Sweetwater's land holding includes approximately 200,000 acres situated within the Known Sodium Leasing Area (KSLA) and an additional 650,000 fee surface acres. Furthermore, Sweetwater's portfolio includes approximately 4.5 million acres of mineral rights across its regional operations.
Sweetwater's Soda ash royalties
Sweetwater's primary assets are production revenue royalties calculated on a per-ton basis for each sale of sodium mineral products produced or extracted from the applicable leased premises (net of certain deductions) over five operating Soda ash mines and two advanced greenfield natural Soda ash projects located in Wyoming in the KSLA. The royalties are equal to the greater of (i) a royalty rate of 8 per cent of the sale price of such sodium mineral products or (ii) the highest royalty rate under any then-existing federal, state or private sodium lease in Sweetwater county, Wyoming, paid by the lessee, in each case calculated in accordance with the terms of the applicable lease agreement and subject to the terms and conditions of such agreement, less, in some cases, certain deductions for commissions, discounts, sales and use taxes, and handling costs to customary destinations. These operations are owned and operated by leading global industry participants, including WE Soda, Tata Chemicals, Sisecam and Solvay (American Soda). The royalty portfolio is underpinned by the Green River basin, which hosts the world's largest known deposit of natural trona. Wyoming accounts for approximately 90 per cent of global natural trona reserves, making Sweetwater's land position uniquely strategic.

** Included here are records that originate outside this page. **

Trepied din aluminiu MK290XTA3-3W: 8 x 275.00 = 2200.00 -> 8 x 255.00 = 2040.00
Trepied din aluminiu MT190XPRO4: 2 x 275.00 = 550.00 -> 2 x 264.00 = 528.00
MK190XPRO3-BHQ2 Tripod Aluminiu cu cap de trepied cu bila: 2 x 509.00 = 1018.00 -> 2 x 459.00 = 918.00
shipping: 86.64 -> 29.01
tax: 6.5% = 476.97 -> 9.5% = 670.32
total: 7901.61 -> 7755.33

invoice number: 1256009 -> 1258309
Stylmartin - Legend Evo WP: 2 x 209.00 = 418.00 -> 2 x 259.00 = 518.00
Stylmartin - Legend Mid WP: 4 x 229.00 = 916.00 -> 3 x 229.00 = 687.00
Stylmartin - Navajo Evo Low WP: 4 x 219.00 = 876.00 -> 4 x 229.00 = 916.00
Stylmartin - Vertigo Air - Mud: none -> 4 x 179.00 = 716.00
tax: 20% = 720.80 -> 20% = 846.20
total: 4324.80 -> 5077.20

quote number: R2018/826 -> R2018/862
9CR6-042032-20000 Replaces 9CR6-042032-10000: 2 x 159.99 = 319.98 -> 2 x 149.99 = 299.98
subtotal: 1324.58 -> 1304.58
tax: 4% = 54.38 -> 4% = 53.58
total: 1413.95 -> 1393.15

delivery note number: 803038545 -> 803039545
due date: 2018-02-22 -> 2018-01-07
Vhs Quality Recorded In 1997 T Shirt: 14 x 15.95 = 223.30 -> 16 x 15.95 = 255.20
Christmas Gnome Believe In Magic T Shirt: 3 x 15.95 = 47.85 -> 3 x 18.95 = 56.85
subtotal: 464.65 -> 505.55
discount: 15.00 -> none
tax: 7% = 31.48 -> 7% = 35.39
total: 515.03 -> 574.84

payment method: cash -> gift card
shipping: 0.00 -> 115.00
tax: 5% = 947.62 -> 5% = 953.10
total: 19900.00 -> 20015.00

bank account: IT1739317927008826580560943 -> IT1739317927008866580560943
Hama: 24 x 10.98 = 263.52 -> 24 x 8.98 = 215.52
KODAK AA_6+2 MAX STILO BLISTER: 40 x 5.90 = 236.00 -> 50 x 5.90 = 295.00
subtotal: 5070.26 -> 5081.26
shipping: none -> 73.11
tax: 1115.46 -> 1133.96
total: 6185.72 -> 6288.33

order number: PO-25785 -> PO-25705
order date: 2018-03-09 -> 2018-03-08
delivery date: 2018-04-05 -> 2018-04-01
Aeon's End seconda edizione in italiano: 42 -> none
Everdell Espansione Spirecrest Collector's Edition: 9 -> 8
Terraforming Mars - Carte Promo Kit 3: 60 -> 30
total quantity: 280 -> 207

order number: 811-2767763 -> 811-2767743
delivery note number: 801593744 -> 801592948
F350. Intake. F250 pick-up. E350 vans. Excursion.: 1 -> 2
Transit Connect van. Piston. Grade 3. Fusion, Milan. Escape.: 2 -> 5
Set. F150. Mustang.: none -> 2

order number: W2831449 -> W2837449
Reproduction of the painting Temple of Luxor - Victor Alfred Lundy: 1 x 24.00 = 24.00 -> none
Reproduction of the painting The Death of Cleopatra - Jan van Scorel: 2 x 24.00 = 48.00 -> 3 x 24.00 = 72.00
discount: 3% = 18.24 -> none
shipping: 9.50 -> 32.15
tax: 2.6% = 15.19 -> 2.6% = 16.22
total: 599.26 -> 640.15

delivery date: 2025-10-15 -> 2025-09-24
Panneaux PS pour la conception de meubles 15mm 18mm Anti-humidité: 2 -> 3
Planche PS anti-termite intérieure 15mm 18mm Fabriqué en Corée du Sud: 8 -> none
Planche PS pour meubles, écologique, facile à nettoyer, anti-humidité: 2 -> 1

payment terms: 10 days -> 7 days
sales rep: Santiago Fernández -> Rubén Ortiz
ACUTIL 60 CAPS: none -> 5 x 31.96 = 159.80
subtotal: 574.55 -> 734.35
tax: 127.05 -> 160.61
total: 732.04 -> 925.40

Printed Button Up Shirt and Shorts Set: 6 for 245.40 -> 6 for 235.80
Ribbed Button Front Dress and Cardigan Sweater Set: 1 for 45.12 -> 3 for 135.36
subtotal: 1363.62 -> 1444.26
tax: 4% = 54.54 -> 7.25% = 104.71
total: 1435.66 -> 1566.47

Mineral ownership within the KSLA in the Green River basin is checkerboarded between Sweetwater and governmental entities, and Sweetwater has generally received a royalty on approximately half of the Soda ash production and sales from the basin over time. The amount Sweetwater receives will depend on the mining plans of the individual operators as they mine between government and Sweetwater lands.
Sweetwater's royalty assets have demonstrated consistent performance, generating average adjusted EBITDA (earnings before interest, taxes, depreciation and amortization) of approximately $74-million (U.S.) (on a 100-per-cent basis) over the past two fiscal years. The underlying mines have operated for approximately 50 years. Several of the operators have announced that they have, or are embarking, on expansions which have the potential to lead to increased production capacity tied to Sweetwater's royalty land in the coming years. Furthermore, the two advanced greenfield projects are of significant scale which could materially increase royalty cash flows once in operation.
Sweetwater's land optionality
Outside of the KSLA, Sweetwater owns an additional 650,000 fee surface acres and approximately 4.5 million acres of mineral rights across its regional operations.
In recent years, Sweetwater has expanded its business strategy to generate additional revenue streams that capitalize on its extensive surface and mineral footprints, including renewable energy royalties, with more than 300,000 surface acres under lease for potential renewable energy development.
Management believes the scale, location and strategic characteristics of Sweetwater's surface and mineral estates may provide the potential for additional long-term value creation through other land uses and development opportunities. These may include, among other things, data centres, real estate development, ranching and grazing, battery storage, critical minerals, and infrastructure-related uses.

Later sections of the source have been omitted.